Problem requirements: Set out each line from the following listing that includes the word "Predvideni".
________________
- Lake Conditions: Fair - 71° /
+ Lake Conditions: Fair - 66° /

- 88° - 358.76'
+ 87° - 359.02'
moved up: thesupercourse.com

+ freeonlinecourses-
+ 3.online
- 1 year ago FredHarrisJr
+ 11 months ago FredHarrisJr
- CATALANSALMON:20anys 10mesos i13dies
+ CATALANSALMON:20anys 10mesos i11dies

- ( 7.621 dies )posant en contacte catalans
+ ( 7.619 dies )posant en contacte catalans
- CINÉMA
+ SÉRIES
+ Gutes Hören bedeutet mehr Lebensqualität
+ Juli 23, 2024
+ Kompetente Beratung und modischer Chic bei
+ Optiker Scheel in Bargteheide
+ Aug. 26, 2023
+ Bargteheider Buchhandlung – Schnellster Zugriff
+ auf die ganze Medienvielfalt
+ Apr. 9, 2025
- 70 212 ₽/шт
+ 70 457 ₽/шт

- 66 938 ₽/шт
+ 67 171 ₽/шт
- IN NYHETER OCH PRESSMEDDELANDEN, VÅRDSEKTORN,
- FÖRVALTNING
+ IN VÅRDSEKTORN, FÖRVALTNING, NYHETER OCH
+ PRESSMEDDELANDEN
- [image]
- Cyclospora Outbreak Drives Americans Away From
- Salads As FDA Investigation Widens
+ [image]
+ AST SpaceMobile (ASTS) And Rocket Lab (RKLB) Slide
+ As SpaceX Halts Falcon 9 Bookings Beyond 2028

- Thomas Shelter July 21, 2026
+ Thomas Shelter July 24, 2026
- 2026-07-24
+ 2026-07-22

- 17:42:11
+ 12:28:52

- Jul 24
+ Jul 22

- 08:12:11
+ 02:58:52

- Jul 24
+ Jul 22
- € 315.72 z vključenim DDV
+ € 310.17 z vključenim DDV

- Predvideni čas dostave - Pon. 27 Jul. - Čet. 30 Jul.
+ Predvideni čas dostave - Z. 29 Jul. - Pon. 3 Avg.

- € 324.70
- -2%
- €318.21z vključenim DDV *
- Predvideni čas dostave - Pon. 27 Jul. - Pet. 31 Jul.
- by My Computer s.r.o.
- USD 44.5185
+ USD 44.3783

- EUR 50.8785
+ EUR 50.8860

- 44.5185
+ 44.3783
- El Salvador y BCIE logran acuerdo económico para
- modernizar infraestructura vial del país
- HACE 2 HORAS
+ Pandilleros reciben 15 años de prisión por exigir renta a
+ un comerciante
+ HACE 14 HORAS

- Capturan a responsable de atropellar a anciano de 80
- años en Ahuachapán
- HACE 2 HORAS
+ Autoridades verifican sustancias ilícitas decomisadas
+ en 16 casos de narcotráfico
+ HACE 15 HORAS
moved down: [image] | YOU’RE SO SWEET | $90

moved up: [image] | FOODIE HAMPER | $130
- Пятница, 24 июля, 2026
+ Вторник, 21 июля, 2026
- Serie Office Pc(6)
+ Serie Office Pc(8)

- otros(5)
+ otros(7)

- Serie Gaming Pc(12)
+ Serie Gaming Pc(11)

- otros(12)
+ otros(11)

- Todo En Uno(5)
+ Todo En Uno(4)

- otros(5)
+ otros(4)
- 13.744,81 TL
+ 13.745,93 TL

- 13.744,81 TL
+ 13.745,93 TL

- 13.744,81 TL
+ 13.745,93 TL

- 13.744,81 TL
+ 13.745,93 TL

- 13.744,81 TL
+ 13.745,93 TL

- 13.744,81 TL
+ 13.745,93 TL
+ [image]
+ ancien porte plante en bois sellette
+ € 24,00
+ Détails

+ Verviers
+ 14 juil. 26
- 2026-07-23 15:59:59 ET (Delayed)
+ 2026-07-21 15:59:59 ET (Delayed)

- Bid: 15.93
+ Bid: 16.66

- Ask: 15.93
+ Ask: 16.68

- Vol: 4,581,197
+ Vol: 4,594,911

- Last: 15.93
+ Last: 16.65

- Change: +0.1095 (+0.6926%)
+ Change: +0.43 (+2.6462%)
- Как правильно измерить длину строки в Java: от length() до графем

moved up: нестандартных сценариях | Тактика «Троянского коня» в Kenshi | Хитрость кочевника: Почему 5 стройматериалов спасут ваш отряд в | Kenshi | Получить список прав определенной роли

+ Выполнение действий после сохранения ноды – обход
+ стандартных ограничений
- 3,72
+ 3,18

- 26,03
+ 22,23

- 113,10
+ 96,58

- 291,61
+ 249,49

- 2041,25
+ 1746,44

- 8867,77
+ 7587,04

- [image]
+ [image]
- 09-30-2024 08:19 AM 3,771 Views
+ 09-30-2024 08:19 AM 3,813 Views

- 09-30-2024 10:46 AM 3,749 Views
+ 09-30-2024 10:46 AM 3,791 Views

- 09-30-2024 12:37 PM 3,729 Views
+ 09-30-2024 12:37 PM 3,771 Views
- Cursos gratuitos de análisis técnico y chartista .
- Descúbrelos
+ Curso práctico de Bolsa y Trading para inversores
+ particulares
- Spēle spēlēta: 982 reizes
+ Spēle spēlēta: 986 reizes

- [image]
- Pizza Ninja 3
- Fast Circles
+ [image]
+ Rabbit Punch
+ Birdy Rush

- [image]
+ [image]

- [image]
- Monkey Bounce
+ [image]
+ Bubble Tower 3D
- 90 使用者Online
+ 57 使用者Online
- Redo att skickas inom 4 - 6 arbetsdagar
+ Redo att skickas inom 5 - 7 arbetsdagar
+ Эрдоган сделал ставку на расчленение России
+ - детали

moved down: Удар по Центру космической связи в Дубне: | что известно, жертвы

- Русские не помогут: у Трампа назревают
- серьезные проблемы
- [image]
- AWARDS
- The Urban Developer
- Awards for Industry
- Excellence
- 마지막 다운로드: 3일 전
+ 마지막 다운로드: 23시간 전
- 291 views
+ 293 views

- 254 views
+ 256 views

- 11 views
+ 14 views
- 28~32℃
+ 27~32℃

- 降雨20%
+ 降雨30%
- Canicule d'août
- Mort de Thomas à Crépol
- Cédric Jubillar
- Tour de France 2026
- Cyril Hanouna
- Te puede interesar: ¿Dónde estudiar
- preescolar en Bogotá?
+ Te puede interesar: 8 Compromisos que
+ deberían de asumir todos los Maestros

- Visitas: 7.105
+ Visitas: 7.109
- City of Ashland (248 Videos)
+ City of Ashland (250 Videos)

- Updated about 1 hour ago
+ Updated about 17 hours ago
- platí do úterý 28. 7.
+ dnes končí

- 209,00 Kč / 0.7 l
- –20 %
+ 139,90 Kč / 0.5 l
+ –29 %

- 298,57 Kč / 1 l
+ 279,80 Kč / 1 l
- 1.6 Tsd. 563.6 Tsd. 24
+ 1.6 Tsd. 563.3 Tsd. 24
________________
Output for this task:
- Predvideni čas dostave - Pon. 27 Jul. - Čet. 30 Jul.
+ Predvideni čas dostave - Z. 29 Jul. - Pon. 3 Avg.
- Predvideni čas dostave - Pon. 27 Jul. - Pet. 31 Jul.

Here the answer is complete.